[AVAILABLE DATA Boundary: Start]
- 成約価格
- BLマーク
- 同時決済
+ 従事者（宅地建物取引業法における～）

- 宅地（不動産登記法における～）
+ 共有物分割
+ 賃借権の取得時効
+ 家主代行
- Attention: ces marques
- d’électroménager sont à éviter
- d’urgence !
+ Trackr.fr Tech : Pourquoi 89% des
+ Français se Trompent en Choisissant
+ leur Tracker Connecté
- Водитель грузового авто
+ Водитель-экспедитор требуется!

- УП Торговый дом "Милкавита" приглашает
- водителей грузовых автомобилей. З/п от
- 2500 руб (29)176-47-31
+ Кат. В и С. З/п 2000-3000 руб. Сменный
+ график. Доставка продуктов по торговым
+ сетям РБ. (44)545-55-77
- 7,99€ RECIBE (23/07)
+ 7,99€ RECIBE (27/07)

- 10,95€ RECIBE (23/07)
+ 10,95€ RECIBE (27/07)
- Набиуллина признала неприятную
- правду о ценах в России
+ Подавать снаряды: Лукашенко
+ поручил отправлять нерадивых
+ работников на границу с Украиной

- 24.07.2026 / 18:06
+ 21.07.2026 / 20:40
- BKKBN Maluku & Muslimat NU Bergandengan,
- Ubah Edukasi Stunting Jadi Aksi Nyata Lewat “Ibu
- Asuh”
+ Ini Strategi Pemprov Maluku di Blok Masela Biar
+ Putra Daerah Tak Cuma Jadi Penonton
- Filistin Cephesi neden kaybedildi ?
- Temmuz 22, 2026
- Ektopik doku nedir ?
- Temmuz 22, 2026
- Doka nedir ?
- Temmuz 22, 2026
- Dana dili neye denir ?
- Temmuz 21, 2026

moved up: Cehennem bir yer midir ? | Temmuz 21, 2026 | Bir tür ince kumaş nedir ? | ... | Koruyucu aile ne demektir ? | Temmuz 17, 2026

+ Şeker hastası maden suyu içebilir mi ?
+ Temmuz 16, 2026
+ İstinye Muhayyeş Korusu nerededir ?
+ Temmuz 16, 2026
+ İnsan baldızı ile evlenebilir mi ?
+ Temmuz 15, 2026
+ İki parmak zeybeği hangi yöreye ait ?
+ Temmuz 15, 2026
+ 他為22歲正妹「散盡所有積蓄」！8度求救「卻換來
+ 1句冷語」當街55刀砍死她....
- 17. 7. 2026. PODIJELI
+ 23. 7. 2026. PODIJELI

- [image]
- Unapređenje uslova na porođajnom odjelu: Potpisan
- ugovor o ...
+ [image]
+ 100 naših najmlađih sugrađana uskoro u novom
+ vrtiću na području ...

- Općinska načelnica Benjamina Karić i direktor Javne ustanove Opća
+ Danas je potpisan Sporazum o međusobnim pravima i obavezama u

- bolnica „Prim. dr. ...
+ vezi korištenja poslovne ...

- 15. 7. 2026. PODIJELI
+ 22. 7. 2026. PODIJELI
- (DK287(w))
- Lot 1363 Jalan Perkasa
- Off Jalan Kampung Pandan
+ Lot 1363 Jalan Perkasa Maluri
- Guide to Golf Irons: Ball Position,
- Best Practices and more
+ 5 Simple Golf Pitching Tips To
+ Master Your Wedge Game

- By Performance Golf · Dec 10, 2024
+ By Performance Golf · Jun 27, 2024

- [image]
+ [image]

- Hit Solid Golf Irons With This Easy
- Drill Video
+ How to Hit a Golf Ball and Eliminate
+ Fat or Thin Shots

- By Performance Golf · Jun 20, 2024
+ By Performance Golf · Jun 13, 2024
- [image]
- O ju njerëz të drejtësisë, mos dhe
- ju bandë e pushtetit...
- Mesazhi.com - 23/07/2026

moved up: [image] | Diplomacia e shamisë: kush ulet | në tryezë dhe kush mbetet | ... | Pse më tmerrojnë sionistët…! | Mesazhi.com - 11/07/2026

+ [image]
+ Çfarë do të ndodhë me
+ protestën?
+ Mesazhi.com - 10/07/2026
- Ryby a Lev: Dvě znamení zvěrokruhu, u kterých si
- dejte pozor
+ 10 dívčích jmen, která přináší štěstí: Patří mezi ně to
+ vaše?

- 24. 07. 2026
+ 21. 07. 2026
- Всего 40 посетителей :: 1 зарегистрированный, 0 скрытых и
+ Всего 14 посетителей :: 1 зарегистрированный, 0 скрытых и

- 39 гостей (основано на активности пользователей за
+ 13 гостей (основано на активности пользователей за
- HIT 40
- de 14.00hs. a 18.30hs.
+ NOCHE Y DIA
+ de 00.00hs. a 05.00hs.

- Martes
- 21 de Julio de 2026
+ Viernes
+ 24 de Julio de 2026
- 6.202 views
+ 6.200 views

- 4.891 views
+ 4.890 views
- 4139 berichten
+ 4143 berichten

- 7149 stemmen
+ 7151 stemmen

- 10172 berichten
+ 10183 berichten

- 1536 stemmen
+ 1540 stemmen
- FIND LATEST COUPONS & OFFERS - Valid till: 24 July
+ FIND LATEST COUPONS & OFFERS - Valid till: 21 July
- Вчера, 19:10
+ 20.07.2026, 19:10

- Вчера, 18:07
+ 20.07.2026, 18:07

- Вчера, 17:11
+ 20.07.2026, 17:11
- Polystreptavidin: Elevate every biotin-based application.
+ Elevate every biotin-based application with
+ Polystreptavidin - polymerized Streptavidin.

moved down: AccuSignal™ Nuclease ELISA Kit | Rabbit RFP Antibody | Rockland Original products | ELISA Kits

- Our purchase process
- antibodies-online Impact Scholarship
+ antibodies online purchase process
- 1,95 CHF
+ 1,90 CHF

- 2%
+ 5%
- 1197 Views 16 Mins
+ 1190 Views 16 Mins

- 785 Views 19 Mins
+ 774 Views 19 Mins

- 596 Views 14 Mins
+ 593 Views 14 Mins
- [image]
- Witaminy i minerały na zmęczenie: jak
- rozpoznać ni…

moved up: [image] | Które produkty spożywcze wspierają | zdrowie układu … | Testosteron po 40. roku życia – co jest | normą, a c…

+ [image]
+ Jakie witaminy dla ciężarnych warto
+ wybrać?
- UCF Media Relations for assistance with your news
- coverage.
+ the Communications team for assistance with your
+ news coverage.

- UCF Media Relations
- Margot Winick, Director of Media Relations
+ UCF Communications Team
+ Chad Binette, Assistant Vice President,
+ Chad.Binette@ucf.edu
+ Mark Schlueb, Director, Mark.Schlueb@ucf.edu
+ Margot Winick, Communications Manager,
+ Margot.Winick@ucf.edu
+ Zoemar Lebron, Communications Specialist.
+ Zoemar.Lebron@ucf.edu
[AVAILABLE DATA Boundary: End]
__WORK TO COMPLETE__.
Return all of the data word for word.

__WRITTEN REPLY__.
- 成約価格
- BLマーク
- 同時決済
+ 従事者（宅地建物取引業法における～）

- 宅地（不動産登記法における～）
+ 共有物分割
+ 賃借権の取得時効
+ 家主代行
- Attention: ces marques
- d’électroménager sont à éviter
- d’urgence !
+ Trackr.fr Tech : Pourquoi 89% des
+ Français se Trompent en Choisissant
+ leur Tracker Connecté
- Водитель грузового авто
+ Водитель-экспедитор требуется!

- УП Торговый дом "Милкавита" приглашает
- водителей грузовых автомобилей. З/п от
- 2500 руб (29)176-47-31
+ Кат. В и С. З/п 2000-3000 руб. Сменный
+ график. Доставка продуктов по торговым
+ сетям РБ. (44)545-55-77
- 7,99€ RECIBE (23/07)
+ 7,99€ RECIBE (27/07)

- 10,95€ RECIBE (23/07)
+ 10,95€ RECIBE (27/07)
- Набиуллина признала неприятную
- правду о ценах в России
+ Подавать снаряды: Лукашенко
+ поручил отправлять нерадивых
+ работников на границу с Украиной

- 24.07.2026 / 18:06
+ 21.07.2026 / 20:40
- BKKBN Maluku & Muslimat NU Bergandengan,
- Ubah Edukasi Stunting Jadi Aksi Nyata Lewat “Ibu
- Asuh”
+ Ini Strategi Pemprov Maluku di Blok Masela Biar
+ Putra Daerah Tak Cuma Jadi Penonton
- Filistin Cephesi neden kaybedildi ?
- Temmuz 22, 2026
- Ektopik doku nedir ?
- Temmuz 22, 2026
- Doka nedir ?
- Temmuz 22, 2026
- Dana dili neye denir ?
- Temmuz 21, 2026

moved up: Cehennem bir yer midir ? | Temmuz 21, 2026 | Bir tür ince kumaş nedir ? | ... | Koruyucu aile ne demektir ? | Temmuz 17, 2026

+ Şeker hastası maden suyu içebilir mi ?
+ Temmuz 16, 2026
+ İstinye Muhayyeş Korusu nerededir ?
+ Temmuz 16, 2026
+ İnsan baldızı ile evlenebilir mi ?
+ Temmuz 15, 2026
+ İki parmak zeybeği hangi yöreye ait ?
+ Temmuz 15, 2026
+ 他為22歲正妹「散盡所有積蓄」！8度求救「卻換來
+ 1句冷語」當街55刀砍死她....
- 17. 7. 2026. PODIJELI
+ 23. 7. 2026. PODIJELI

- [image]
- Unapređenje uslova na porođajnom odjelu: Potpisan
- ugovor o ...
+ [image]
+ 100 naših najmlađih sugrađana uskoro u novom
+ vrtiću na području ...

- Općinska načelnica Benjamina Karić i direktor Javne ustanove Opća
+ Danas je potpisan Sporazum o međusobnim pravima i obavezama u

- bolnica „Prim. dr. ...
+ vezi korištenja poslovne ...

- 15. 7. 2026. PODIJELI
+ 22. 7. 2026. PODIJELI
- (DK287(w))
- Lot 1363 Jalan Perkasa
- Off Jalan Kampung Pandan
+ Lot 1363 Jalan Perkasa Maluri
- Guide to Golf Irons: Ball Position,
- Best Practices and more
+ 5 Simple Golf Pitching Tips To
+ Master Your Wedge Game

- By Performance Golf · Dec 10, 2024
+ By Performance Golf · Jun 27, 2024

- [image]
+ [image]

- Hit Solid Golf Irons With This Easy
- Drill Video
+ How to Hit a Golf Ball and Eliminate
+ Fat or Thin Shots

- By Performance Golf · Jun 20, 2024
+ By Performance Golf · Jun 13, 2024
- [image]
- O ju njerëz të drejtësisë, mos dhe
- ju bandë e pushtetit...
- Mesazhi.com - 23/07/2026

moved up: [image] | Diplomacia e shamisë: kush ulet | në tryezë dhe kush mbetet | ... | Pse më tmerrojnë sionistët…! | Mesazhi.com - 11/07/2026

+ [image]
+ Çfarë do të ndodhë me
+ protestën?
+ Mesazhi.com - 10/07/2026
- Ryby a Lev: Dvě znamení zvěrokruhu, u kterých si
- dejte pozor
+ 10 dívčích jmen, která přináší štěstí: Patří mezi ně to
+ vaše?

- 24. 07. 2026
+ 21. 07. 2026
- Всего 40 посетителей :: 1 зарегистрированный, 0 скрытых и
+ Всего 14 посетителей :: 1 зарегистрированный, 0 скрытых и

- 39 гостей (основано на активности пользователей за
+ 13 гостей (основано на активности пользователей за
- HIT 40
- de 14.00hs. a 18.30hs.
+ NOCHE Y DIA
+ de 00.00hs. a 05.00hs.

- Martes
- 21 de Julio de 2026
+ Viernes
+ 24 de Julio de 2026
- 6.202 views
+ 6.200 views

- 4.891 views
+ 4.890 views
- 4139 berichten
+ 4143 berichten

- 7149 stemmen
+ 7151 stemmen

- 10172 berichten
+ 10183 berichten

- 1536 stemmen
+ 1540 stemmen
- FIND LATEST COUPONS & OFFERS - Valid till: 24 July
+ FIND LATEST COUPONS & OFFERS - Valid till: 21 July
- Вчера, 19:10
+ 20.07.2026, 19:10

- Вчера, 18:07
+ 20.07.2026, 18:07

- Вчера, 17:11
+ 20.07.2026, 17:11
- Polystreptavidin: Elevate every biotin-based application.
+ Elevate every biotin-based application with
+ Polystreptavidin - polymerized Streptavidin.

moved down: AccuSignal™ Nuclease ELISA Kit | Rabbit RFP Antibody | Rockland Original products | ELISA Kits

- Our purchase process
- antibodies-online Impact Scholarship
+ antibodies online purchase process
- 1,95 CHF
+ 1,90 CHF

- 2%
+ 5%
- 1197 Views 16 Mins
+ 1190 Views 16 Mins

- 785 Views 19 Mins
+ 774 Views 19 Mins

- 596 Views 14 Mins
+ 593 Views 14 Mins
- [image]
- Witaminy i minerały na zmęczenie: jak
- rozpoznać ni…

moved up: [image] | Które produkty spożywcze wspierają | zdrowie układu … | Testosteron po 40. roku życia – co jest | normą, a c…

+ [image]
+ Jakie witaminy dla ciężarnych warto
+ wybrać?
- UCF Media Relations for assistance with your news
- coverage.
+ the Communications team for assistance with your
+ news coverage.

- UCF Media Relations
- Margot Winick, Director of Media Relations
+ UCF Communications Team
+ Chad Binette, Assistant Vice President,
+ Chad.Binette@ucf.edu
+ Mark Schlueb, Director, Mark.Schlueb@ucf.edu
+ Margot Winick, Communications Manager,
+ Margot.Winick@ucf.edu
+ Zoemar Lebron, Communications Specialist.
+ Zoemar.Lebron@ucf.edu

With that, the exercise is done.